Across r/LocalLlama, r/machinelearning, r/openai, r/stablediffusion, r/ArtificialInteligence, /r/LLMDevs, /r/Singularity. Comment crawling works now but has lots to improve!

TO BE COMPLETED


AI Discord Recap

A summary of Summaries of Summaries

  1. Finetuning and Optimization for LLMs:

    • Optimizing LLM Accuracy by OpenAI provides advanced techniques like prompt engineering, RAG, and guidelines on acceptable performance levels. Check out the accompanying YouTube talk for deeper learning.
    • Discussing Multimodal Finetuning, users explored Opus 4o and MiniCPM-Llama3-V-2_5 for image text parsing and OCR, and considered retrieval methods for structured datasets (Countryside Stewardship grant finder).
    • Queries about continuous pretraining and memory efficiency highlight Unsloth AI's ability to halve VRAM usage compared to standard methods, detailed in their blog and GitHub page.
  2. Model Performance and Inference Efficiency:

    • Modal impressed with 50x revenue growth and revenue exceeding eight figures while also optimizing infrastructure. Insights were shared in Erik's talk at Data Council and Modal's hiring link.
    • Discussions about bitshift operation across all backends (tinygrad) and performance adjustments (PR #4728) versus traditional operations stirred debates on improvement margins.
    • Users tackled CUDA recompile issues by realigning flags for effective compilation. They exchanged resources like the RISC-V Vector Processing YouTube video for further learning.
  3. Open-Source Developments and Community Projects:

    • LlamaIndex's integration with Google Gemini demonstrated a million-token context window facilitating complex queries, while practical problems were solved via custom solutions detailed in their documentation.
    • Modlab’s Deep Dive into Ownership in Mojo showcased detailed work by CEO Chris Lattner exploring developer-friendly innovations.
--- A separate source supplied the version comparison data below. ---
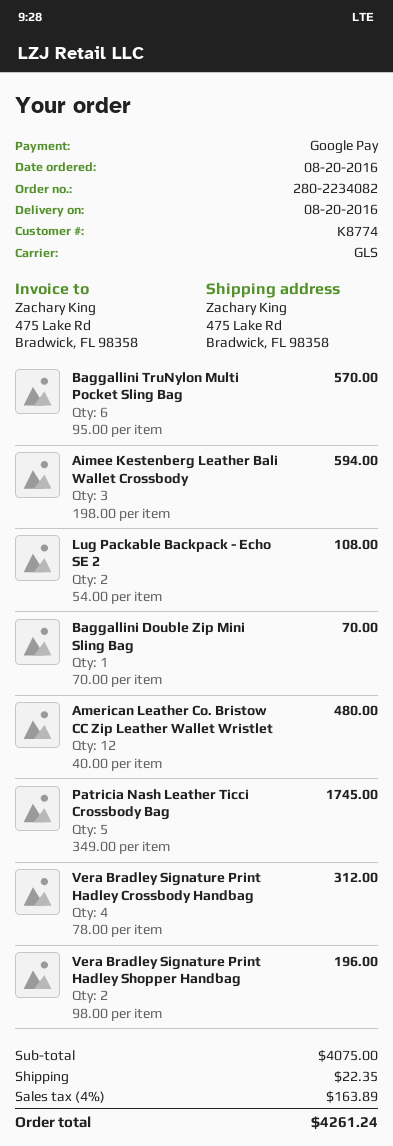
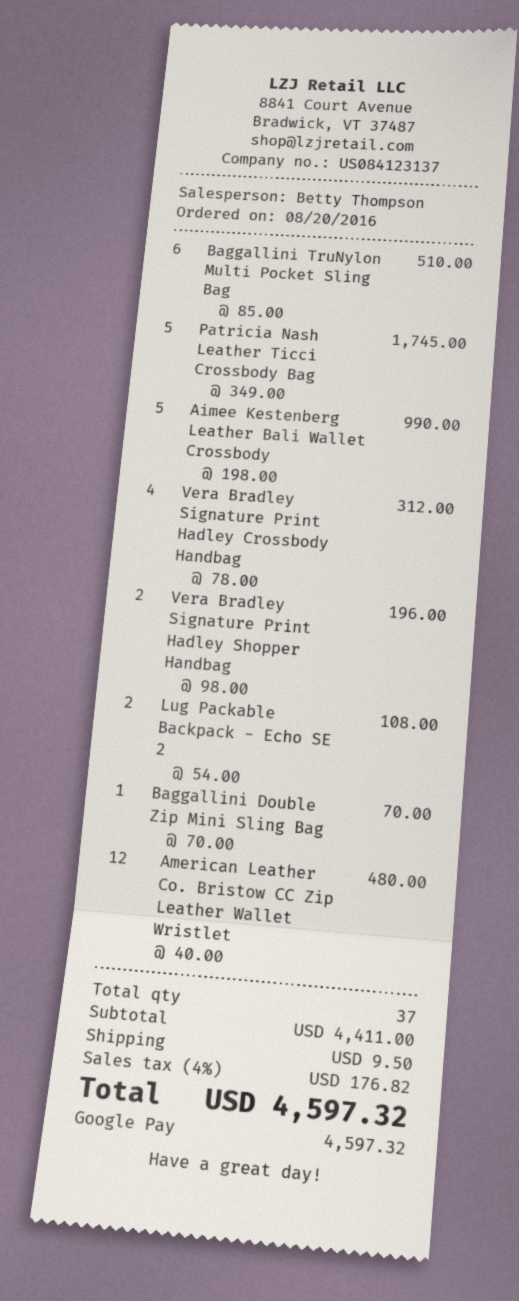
Baggallini TruNylon Multi Pocket Sling Bag: 6 x 95.00 = 570.00 -> 6 x 85.00 = 510.00
Aimee Kestenberg Leather Bali Wallet Crossbody: 3 x 198.00 = 594.00 -> 5 x 198.00 = 990.00
subtotal: 4075.00 -> 4411.00
shipping: 22.35 -> 9.50
tax: 4% = 163.89 -> 4% = 176.82
total: 4261.24 -> 4597.32

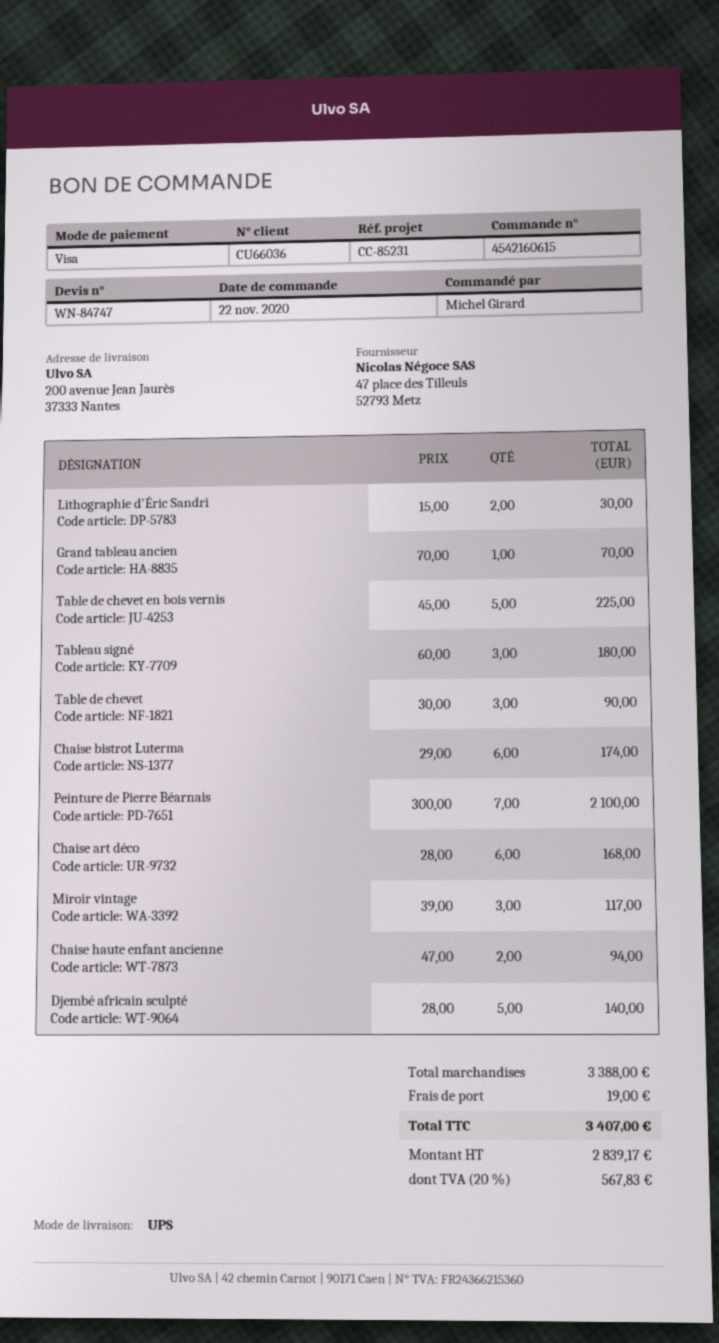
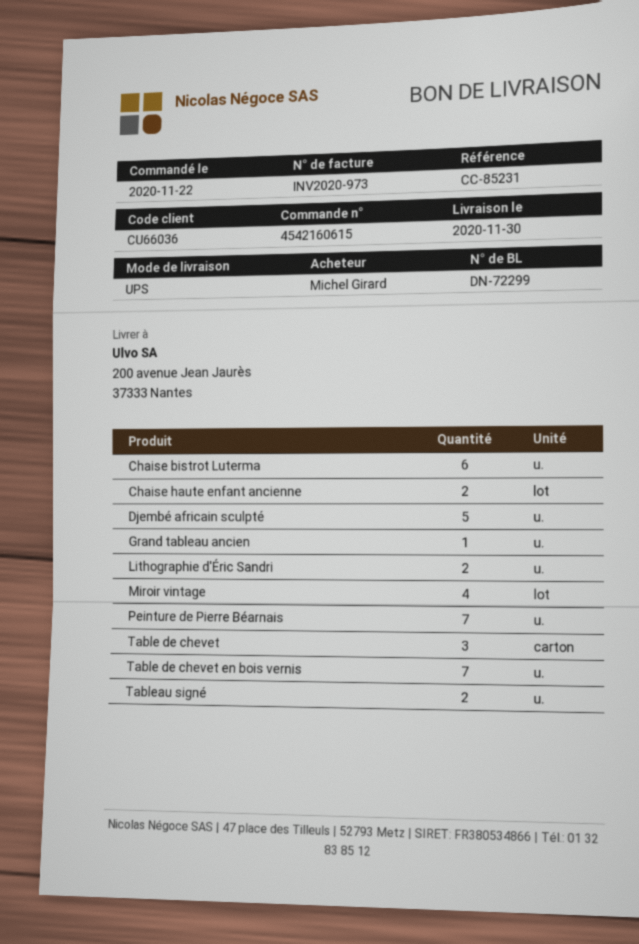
Table de chevet en bois vernis: 5 -> 7
Tableau signé: 3 -> 2
Chaise art déco: 6 -> none
Miroir vintage: 3 -> 4

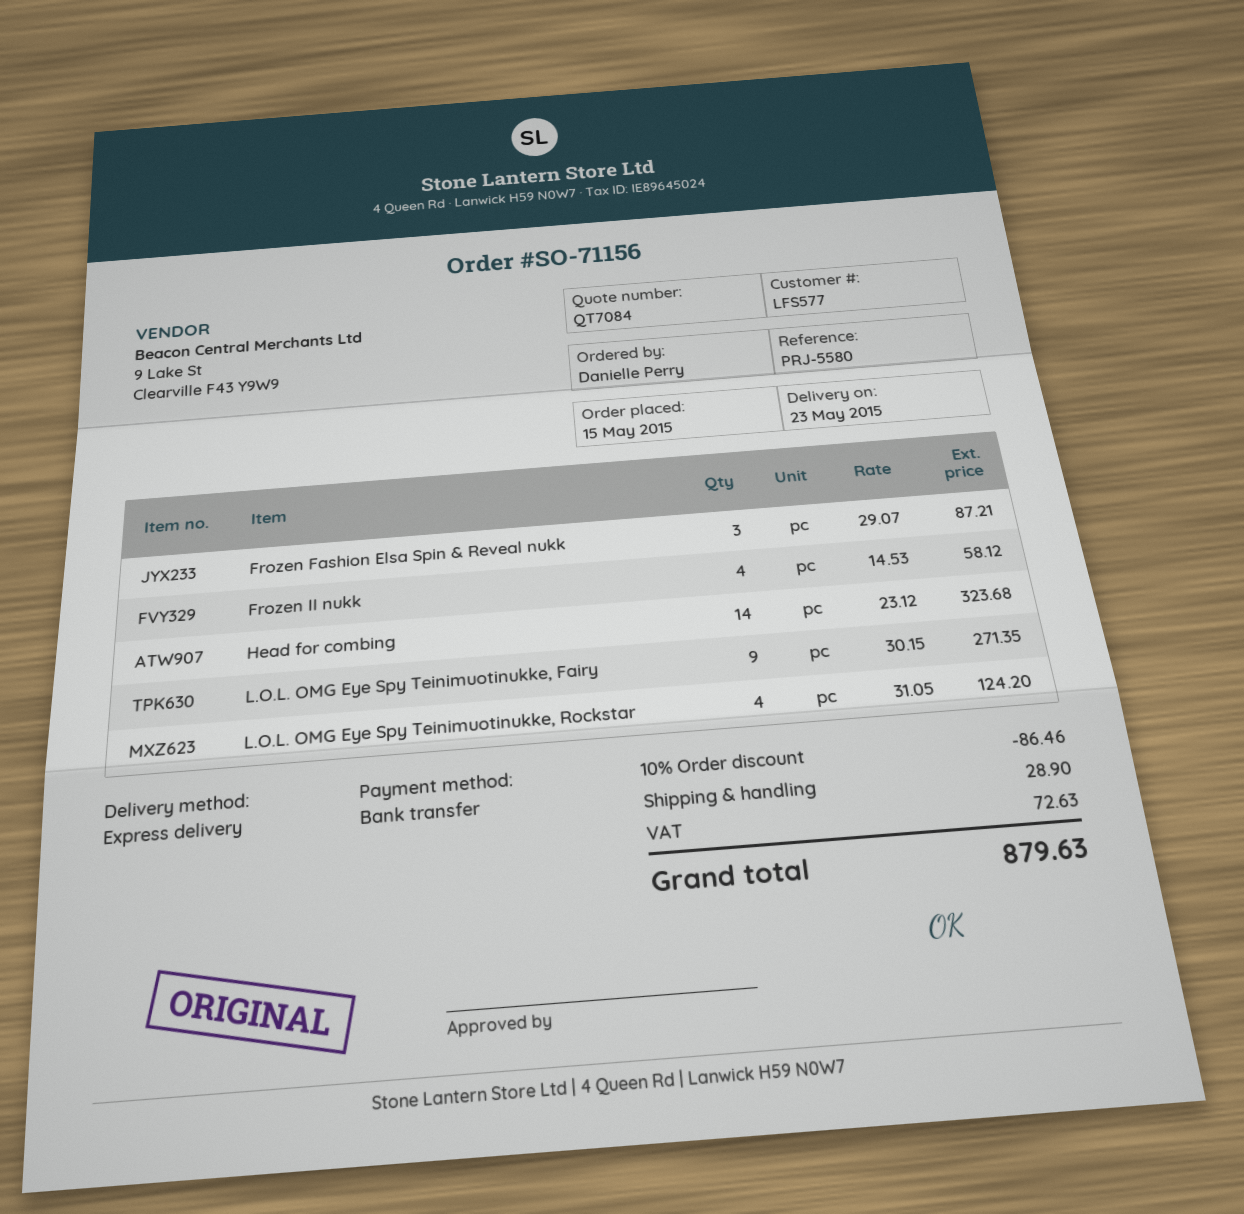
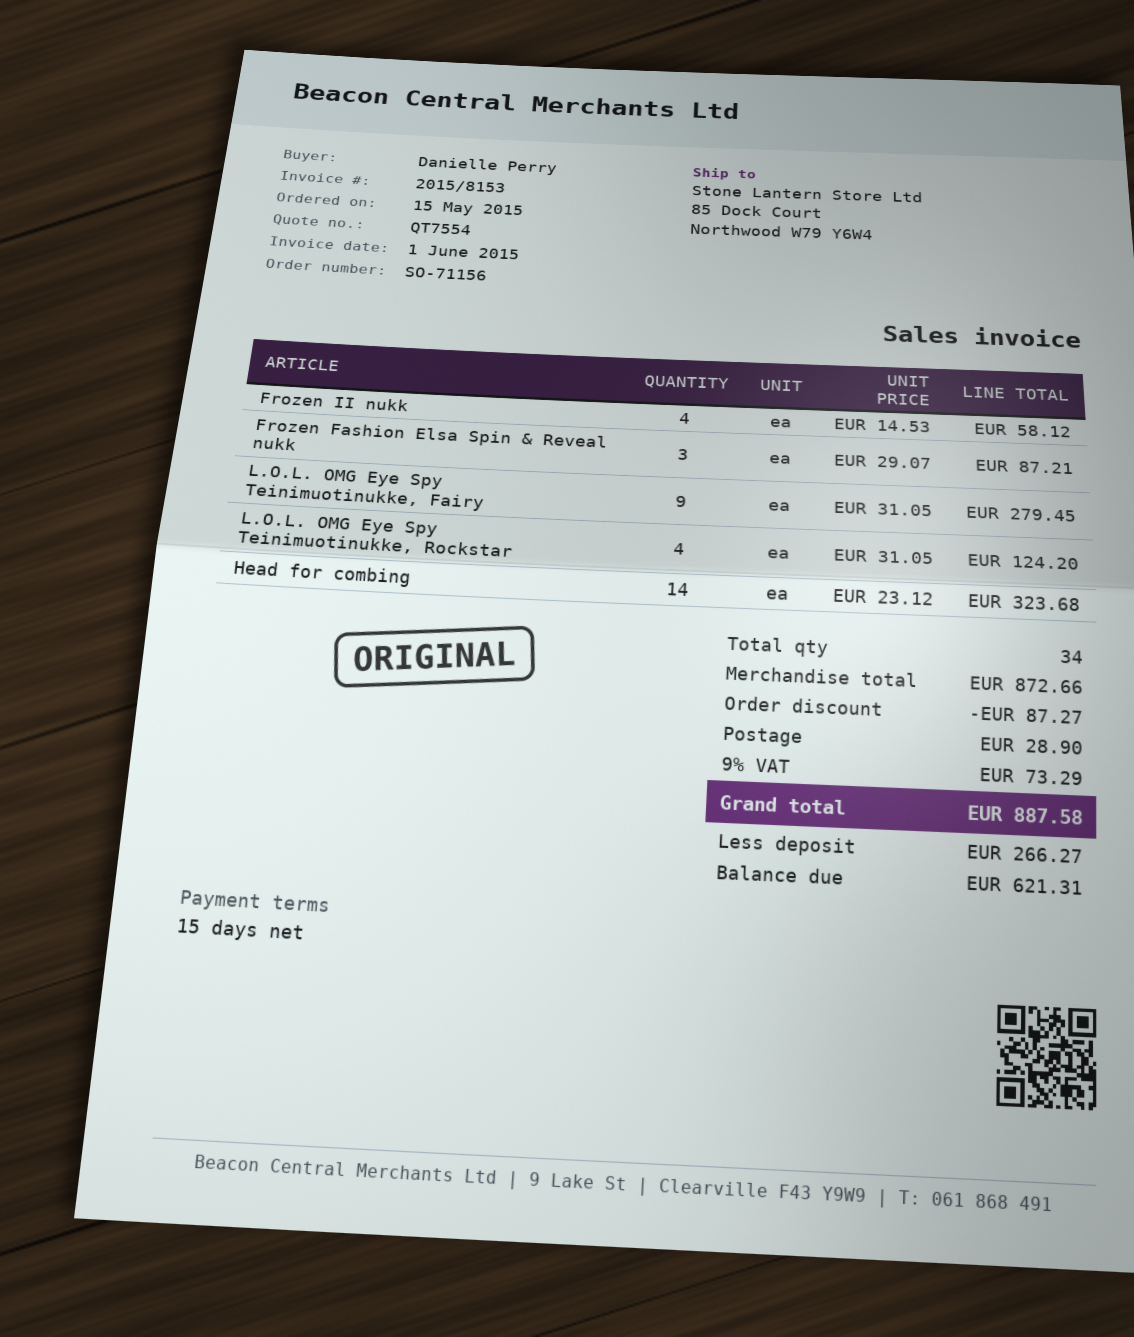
quote number: QT7084 -> QT7554
L.O.L. OMG Eye Spy Teinimuotinukke, Fairy: 9 x 30.15 = 271.35 -> 9 x 31.05 = 279.45
discount: 86.46 -> 87.27
tax: 72.63 -> 73.29
total: 879.63 -> 887.58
Community feedback on making all functions async sparked diverse opinions on compatibility and ease of transition.
    • Projects like FineWeb from Hugging Face and the Phi-3 models climbing the @lmsysorg leaderboard highlight progress and ongoing research in open-source AI.
  4. System and Hardware Troubleshooting:

    • Members resolved several technical issues, such as infinite loops on Macbook M1 with ollama llama3 setup by troubleshooting system commands, and Async processing in LM Studio facilitated with practical discussions on GPU usage efficiency.
    • They discussed performance discrepancies in GPUs (e.g., 6800XT achieving only 30it/s) and potential improvements with proper setup and driver considerations, showcasing a blend of peer support and technical expertise.
    • Open-source solutions like IC-Light, focusing on improving image relighting, and CV-VAE for video models (ArXiv link) were enthusiastically shared among hardware and software enthusiasts.
  5. Health of AI Communities and Conferences:

    • Several platforms confirmed credit distributions to users, dealing with issues such as double credits, while fostering a supportive environment seen in community exchanges and career stories.
    • Events like Qwak's Infer: Summer '24 invite AI/ML enthusiasts for practical sessions with industry experts, further detailed in conference registration.
    • AI News newsletters faced formatting issues in ProtonMail dark mode, encouraging community-led problem-solving, and events like Torchtune seeking recognition highlighted active engagements and the importance of visibility in community contributions.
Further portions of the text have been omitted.